参院予算委で答弁する高市首相=5日

 自民党の磯崎仁彦参院国対委員長は18日、立憲民主党の斎藤嘉隆国対委員長と国会内で会談し、高市早苗首相陣営による自民党総裁選や衆院選での中傷動画作成疑惑を巡り、首相が答弁を訂正した経緯を記した文書が22日の参院予算委員会理事会へ提出される見通しを伝えた。

 斎藤氏は、22日の予算委集中審議で首相にただすため、早急に回答するよう求めた。会談後、記者団に19日までの提出が望ましいとの認識を示した。

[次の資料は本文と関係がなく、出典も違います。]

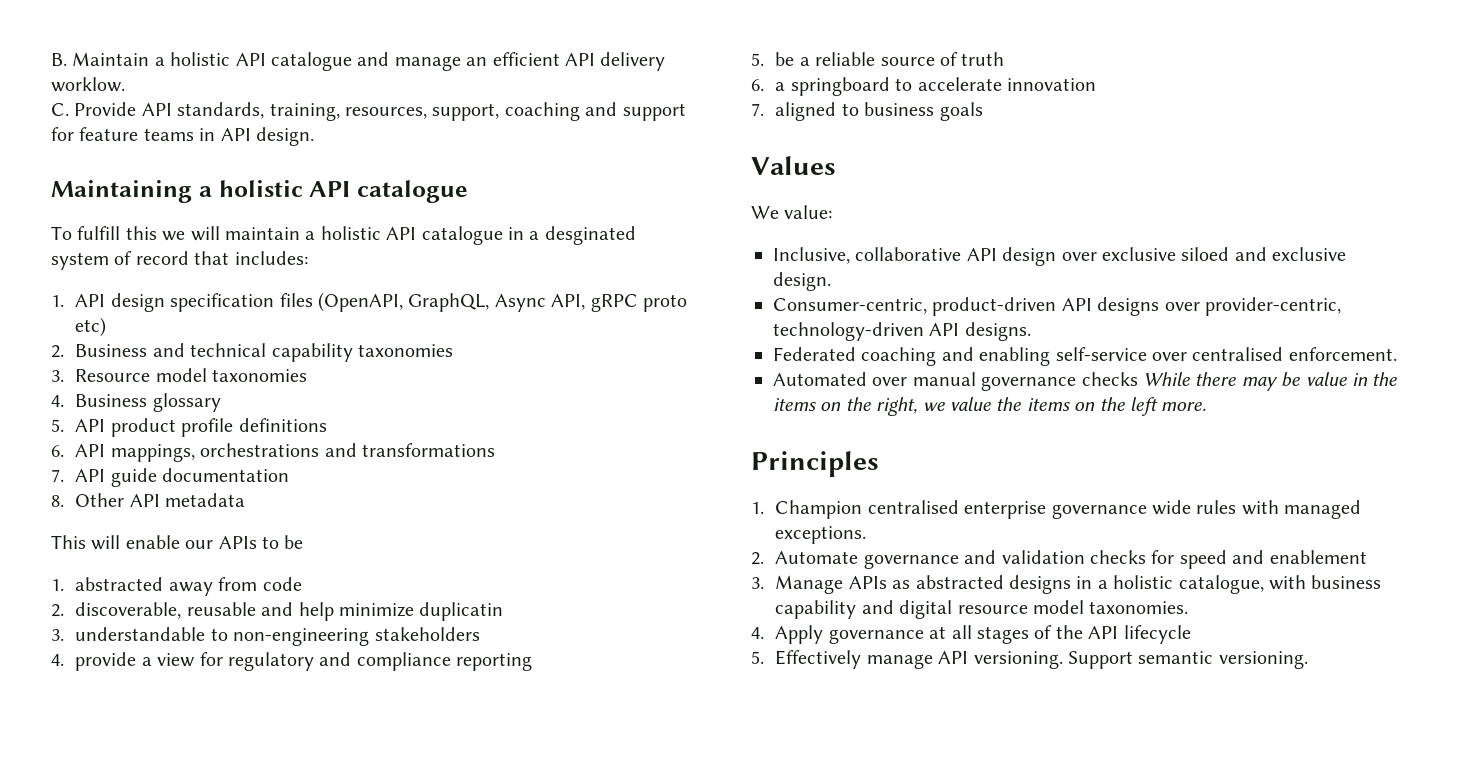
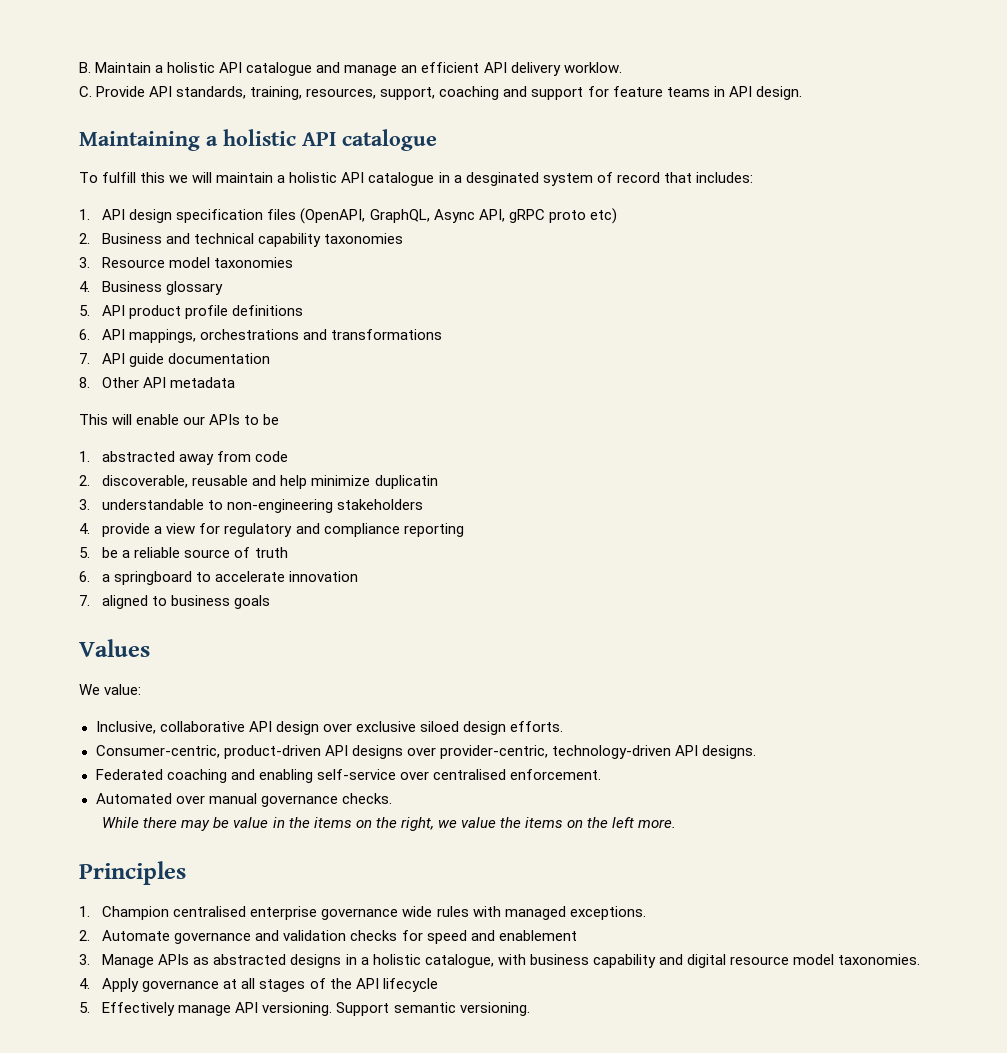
- Inclusive, collaborative API design over exclusive siloed and exclusive design.
+ Inclusive, collaborative API design over exclusive siloed design efforts.
- Automated over manual governance checks While there may be value in the items on the right, we value the items on the left more.
+ Automated over manual governance checks.
+ While there may be value in the items on the right, we value the items on the left more.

 首相は5日の参院予算委で、自身の事務所が動画の作成者とされる男性らとのオンライン会議を開催したと認める内容を4月3日付で週刊誌に回答したとの指摘に対し「秘書が事実と違うと申していた」と明言。その後、6月10日の衆院法務委員会で一転して「訂正する。秘書が勘違いした」と語っていた。

 磯崎氏はその後、首相の答弁内容に誤りがあったとして、斎藤氏に訂正を申し出ていた。

 斎藤氏は会談で、22日の集中審議の冒頭に首相自らが答弁訂正に至った経緯を説明すべきだと主張した。磯崎氏は「受け入れがたい」と述べた。